Menurut Eric Toussaint “WB tidak melihat krisis hutang sebagai masalah”. WB semata-mata melihat bahwa supaya negara-negara yang berhutang mampu membayar kembali hutangnya, mereka perlu meminjam lebih banyak uang dengan persyaratan yang lebih mudah. Sederhananya, ini adalah awal dari lingkaran setan di mana hutang yang baru dijadikan alat untuk melunasi hutang yang lama, baik dalam teori maupun praktek.

Seluruh kebijakan Bank Dunia, termasuk di dalamnya perekrutan pimpinan di lembaga keuangan tersebut adalah sesuatu yang harus sejalan dengan kepentingan para pemegang saham terbesar yang berasal dari negara maju seperti Amerika Serikat, Uni Eropa dan Jepang.

Karena itu pengangkatan Sri Mulyani, orang Indonesia sebagai jajaran pimpinan Bank Dunia tersebut bukanlah sesuatu yang baru, akan tetapi justru sejalan dengan strategi besar Bank Dunia. Telah menjadi tradisi lembaga keuangan tersebut untuk mengangkat direktur dari menteri keuangan negara yang sangat setia membayar hutang dan aktif menambah hutang baru meski ditenggarai bahwa sosok tersebut tengah terlibat skandal korupsi besar.

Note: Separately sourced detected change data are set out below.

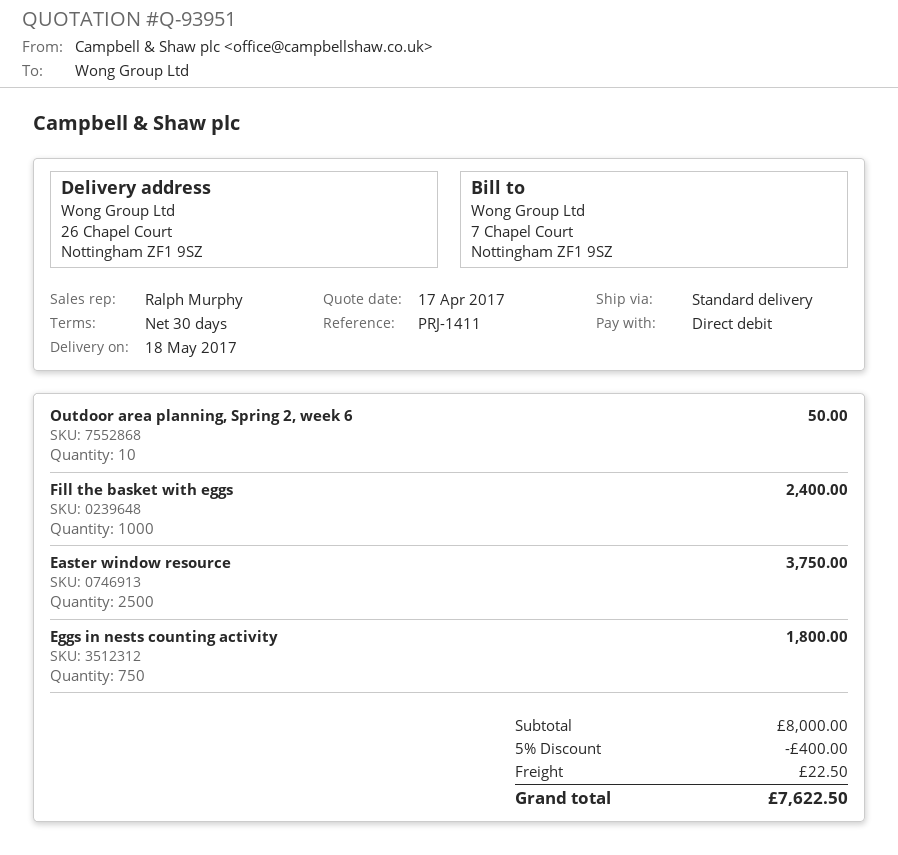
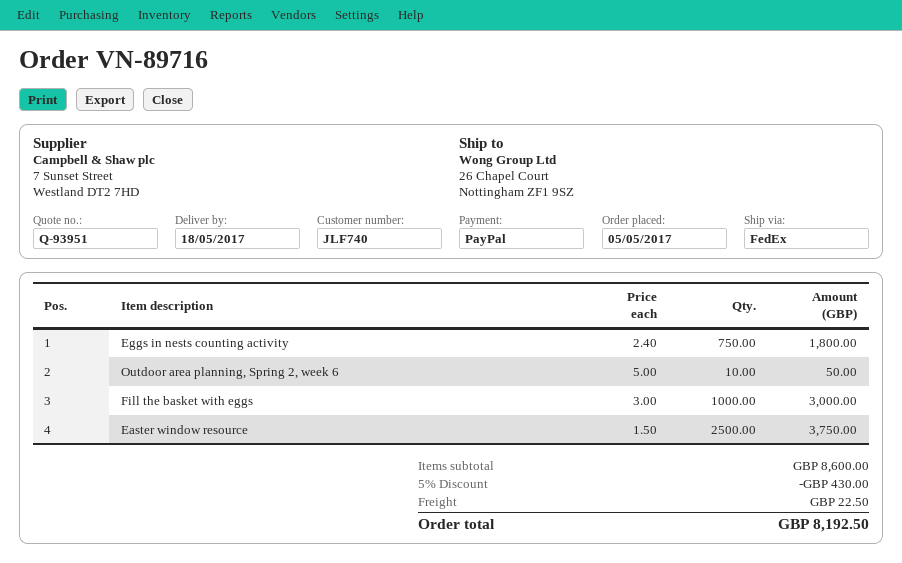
payment method: direct debit -> PayPal
shipping method: standard -> FedEx
Fill the basket with eggs: 1000 for 2400.00 -> 1000 for 3000.00
subtotal: 8000.00 -> 8600.00
discount: 5% = 400.00 -> 5% = 430.00
total: 7622.50 -> 8192.50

Bagi masyarakat Indonesia, yang terpenting justru pengangkatan Sri Mulyani mesti dilihat sebagai ancaman bagi Indonesia dan negara-negara miskin lainnya dalam terkait dengan sepak terjang Bank Dunia. Masuknya utang luar negeri yang begitu intensif mengontrol kebijakan ekonomi dan politiknasional patut kita waspadi. Tentu kita tidak mau seburuk dan secelaka nasib yang dialami bangsa Nigeria!